I admit my interest in the Australian Western film The Proposition was based mostly on the fact that the screenplay was written by Nick Cave, he of the scary songs. As he points out in the making of special, Cave's song writing is of a narrative bent, so it isn't surprising he has crafted a compelling story here.

The story begins with two of the Burns brothers, wanted for rape and murder, captured by Captain Stanley of the local constabulary. Stanley correctly sees that Arthur Burns, who was uncaptured, is the true demon. So he offers Charlie Burns a deal. If he can bring back Arthur, he will spare the life of the simpleton brother Michael Burns. If he doesn't, Michael will hang.

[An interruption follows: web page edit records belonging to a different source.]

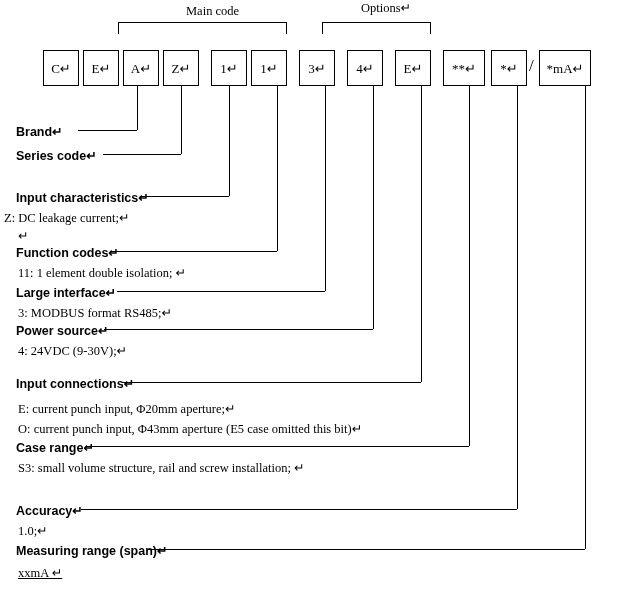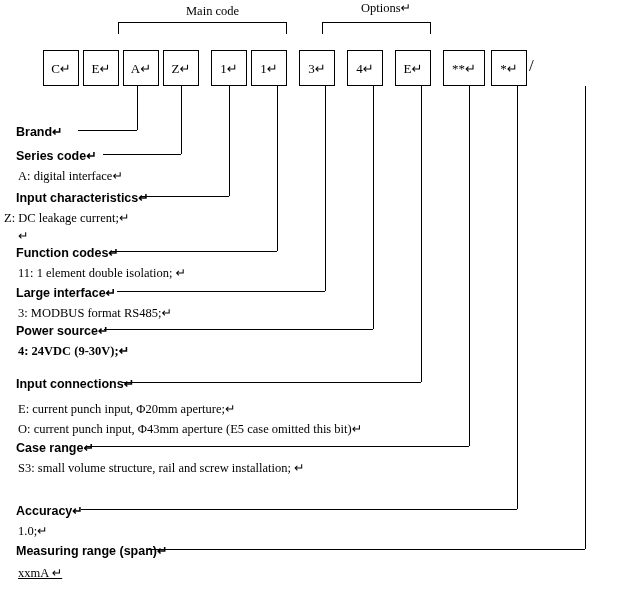--- a/index.html
+++ b/index.html
@@ -121,20 +121,23 @@
   </div>
   <div class="code-box" style="left:395px; width:36px;">
     <span>E↵</span>
   </div>
   <div class="code-box" style="left:443px; width:42px;">
     <span>**↵</span>
   </div>
   <div class="code-box" style="left:491px; width:36px;">
     <span>*↵</span>
   </div>
+  <div class="code-box" style="left:539px; width:52px;">
+    <span>*mA↵</span>
+  </div>
 
   <div class="slash" style="left:529px; top:56px;">/</div>
 
   <div class="vline" style="left:137px; top:86px; height:44px;"></div>
   <div class="hline" style="left:78px; top:130px; width:59px;"></div>
 
   <div class="vline" style="left:181px; top:86px; height:68px;"></div>
   <div class="hline" style="left:103px; top:154px; width:78px;"></div>
 
   <div class="vline" style="left:229px; top:86px; height:110px;"></div>
@@ -157,34 +160,33 @@
 
   <div class="vline" style="left:517px; top:86px; height:423px;"></div>
   <div class="hline" style="left:81px; top:509px; width:436px;"></div>
 
   <div class="vline" style="left:585px; top:86px; height:463px;"></div>
   <div class="hline" style="left:148px; top:549px; width:437px;"></div>
 
   <div class="legend-title" style="left:16px; top:124px;">Brand↵</div>
 
   <div class="legend-title" style="left:16px; top:148px;">Series code↵</div>
-  <div class="legend-desc" style="left:18px; top:168px;">A: digital  interface↵</div>
 
   <div class="legend-title" style="left:16px; top:190px;">Input characteristics↵</div>
   <div class="legend-desc" style="left:4px; top:210px;">Z: DC leakage  current;↵</div>
   <div class="legend-desc" style="left:18px; top:228px;">↵</div>
 
   <div class="legend-title" style="left:16px; top:245px;">Function codes↵</div>
   <div class="legend-desc" style="left:18px; top:265px;">11: 1 element  double isolation;    ↵</div>
 
   <div class="legend-title" style="left:16px; top:285px;">Large interface↵</div>
   <div class="legend-desc" style="left:18px; top:305px;">3: MODBUS format RS485;↵</div>
 
   <div class="legend-title" style="left:16px; top:323px;">Power source↵</div>
-  <div class="legend-desc" style="left:18px; top:343px;font-weight:bold;">4: 24VDC (9-30V);↵</div>
+  <div class="legend-desc" style="left:18px; top:343px;">4: 24VDC (9-30V);↵</div>
 
   <div class="legend-title" style="left:16px; top:376px;">Input connections↵</div>
   <div class="legend-desc" style="left:18px; top:401px;">E: current punch input, Φ20mm aperture;↵</div>
   <div class="legend-desc" style="left:18px; top:421px;">O: current punch input, Φ43mm aperture (E5 case omitted this bit)↵</div>
 
   <div class="legend-title" style="left:16px; top:440px;">Case range↵</div>
   <div class="legend-desc" style="left:18px; top:460px;">S3: small volume structure, rail and screw installation;    ↵</div>
 
   <div class="legend-title" style="left:16px; top:503px;">Accuracy↵</div>
   <div class="legend-desc" style="left:18px; top:523px;">1.0;↵</div>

Like the Wire, the Proposition blurs the lines between good and bad guys. Both Charlie and Captain Stanley live by a reasonable moral code, while Arthur and many of the other police are merciless and cruel.

At some level, this is about the environment, the harsh Australian outback. On one level, the English try to bring their culture and lifestyle to the outback. This fails to take. Unfortunately they bring their hatred of the Irish and the Aborigines, and this succeeds all too well.

Like Cormac McCarthy in Blood Meridian, director John Hillcoat contrasts the beauty of the landscape with the cruelty of the people. Adding to the ambiguity only the truly wicked, like Arthur Burns, express admiration for the landscape.

It's a good movie and a look at Australian history that will be new to many.